Maybe try it out and see what you think.


My experience is that how you grip the revolver is much less important then how CONSISTENTLY you grab it.

Just my experience over the last 25 years of shooting revolvers.

Standing Wolf
November 25, 2004, 05:43 PM
My experience is that how you grip the revolver is much less important then how CONSISTENTLY you grab it.

Amen! It typically takes a few years to develop a good, solid, repeatable grip, and a few more after that to understand repeatability is a much more critical factor than the other two.

Flashman
November 25, 2004, 11:14 PM
I guess my first impression is that the technique used by race gun shooters relies on the left or passive hand to contribute as much to the grip of the gun as the strong hand. This is fine in competition with skeleton holsters and perfect conditions. They are also shooting self-loaders. Wouldn't a consistent grip, particularly when one hand shooting may be necessary in a defensive situation be more adviseable? It seems to me the best way to assure a consistent grip is welding the back of grip in the center of the back of the hand when grabbing the revolver from a holster.

Flashman
November 26, 2004, 06:21 PM
Nobody has any thoughts on this subject? To be honest, this is the core issue on shooting double action revolvers. Mike Venturino in this same issue of American Handgunner wrote that DA revolvers are truly an experts gun, that SA revolvers and SA self loaders (i.e., 1911) are much easier to shoot accurately. I have struggled with this issue for 20 years and have yet to become consistently accurate.

ChristopherG
November 26, 2004, 07:39 PM
Flashman,

You're dead right that the grip is the essential piece of DA revo shooting. I'm also persuaded that it's a relatively individual affair; but what works for one person will probably work for at least some others, so I'll share my thoughts.

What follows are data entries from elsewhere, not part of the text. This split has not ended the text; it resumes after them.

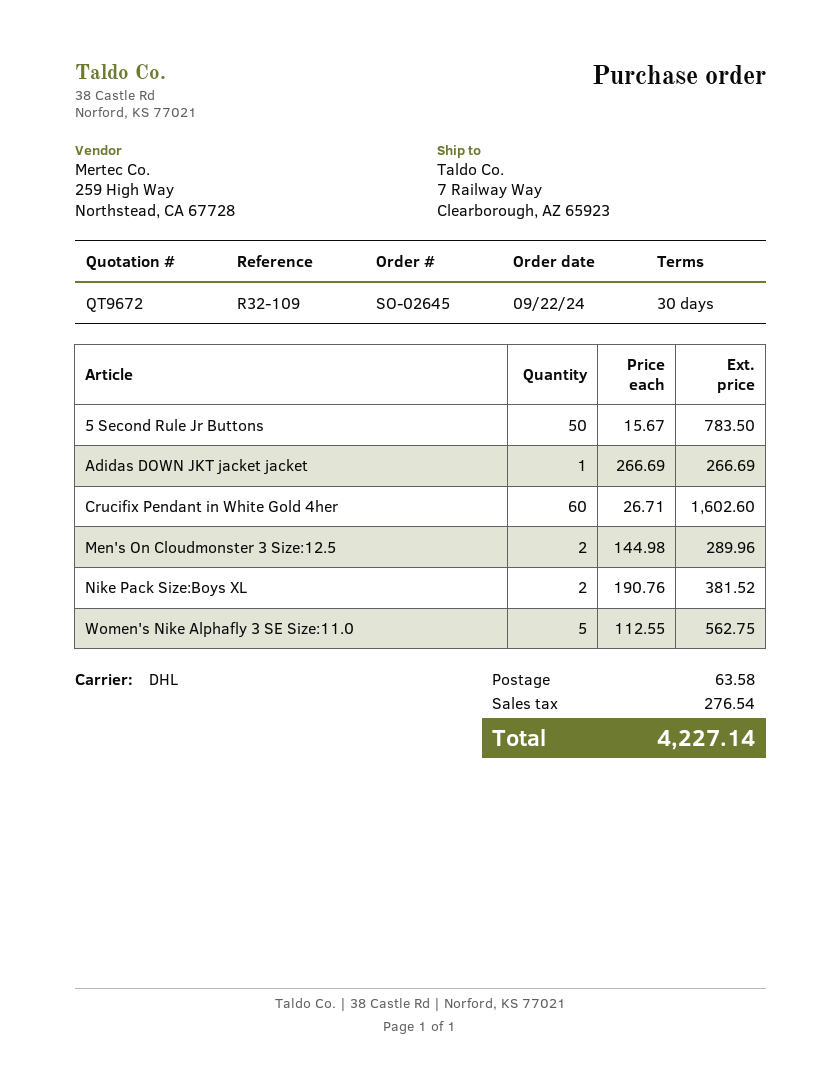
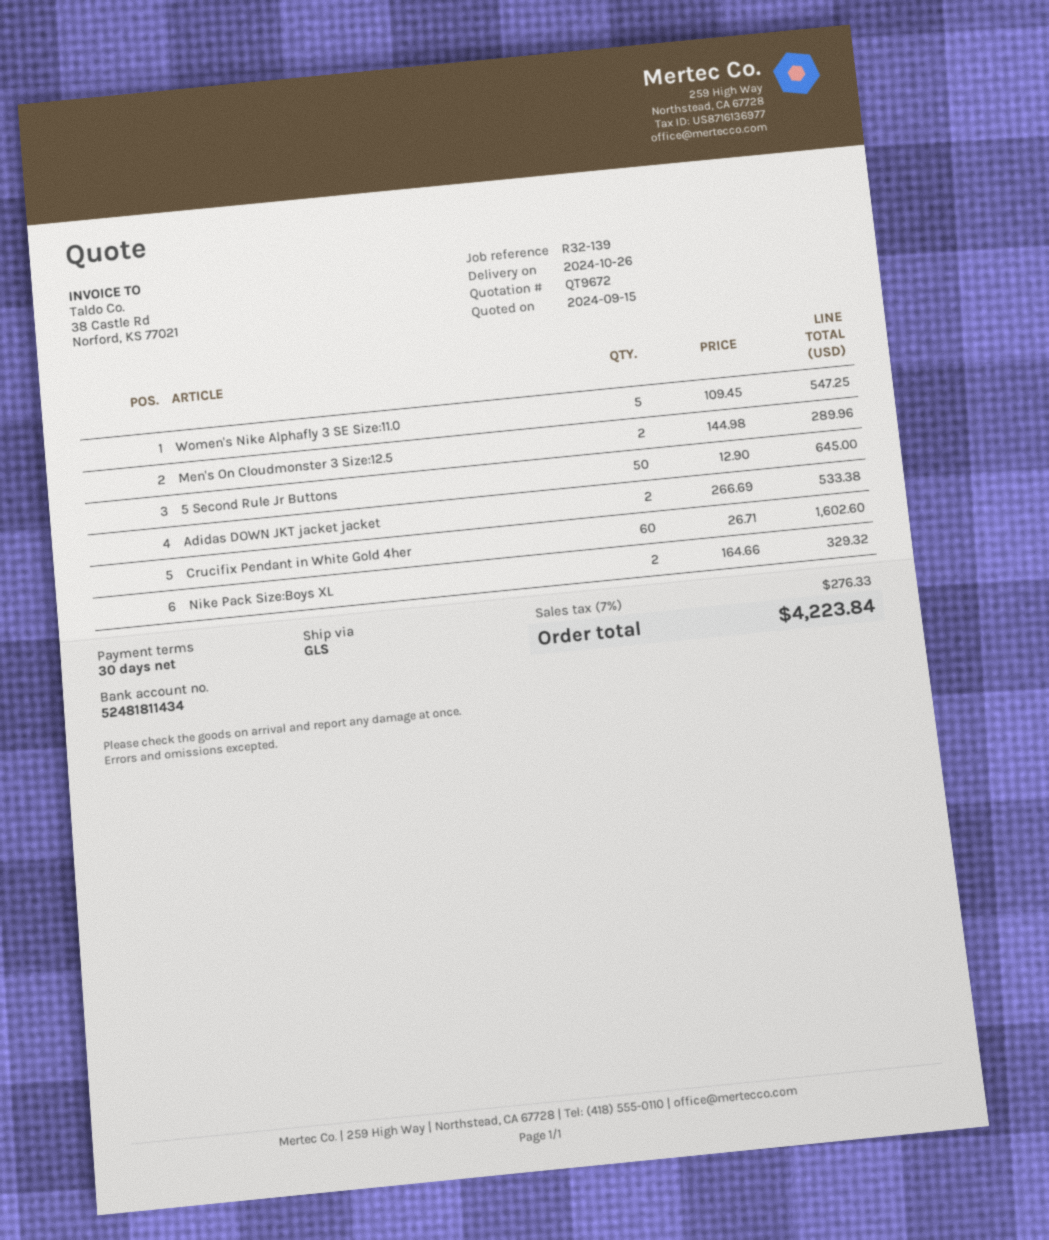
reference: R32-109 -> R32-139
shipping method: DHL -> GLS
5 Second Rule Jr Buttons: 50 x 15.67 = 783.50 -> 50 x 12.90 = 645.00
Adidas DOWN JKT jacket jacket: 1 x 266.69 = 266.69 -> 2 x 266.69 = 533.38
Nike Pack Size:Boys XL: 2 x 190.76 = 381.52 -> 2 x 164.66 = 329.32
Women's Nike Alphafly 3 SE Size:11.0: 5 x 112.55 = 562.75 -> 5 x 109.45 = 547.25
shipping: 63.58 -> none
tax: 276.54 -> 276.33
total: 4227.14 -> 4223.84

For the first couple of years of revolver shooting, I listened almost exclusively to the advice of the old classic revolver legends: Bill Jordan, Elmer Keith, Ed McGivern. Only recently was I persuaded by a local IDPA Master (a level to which I aspire, hopefully this Spring or so) to try a grip that is much more in line with the popular iscosceles, high-hold grip clearly based on the competitive dominance of the 1911. I tried it and immediately shot my best three consecutive matches ever.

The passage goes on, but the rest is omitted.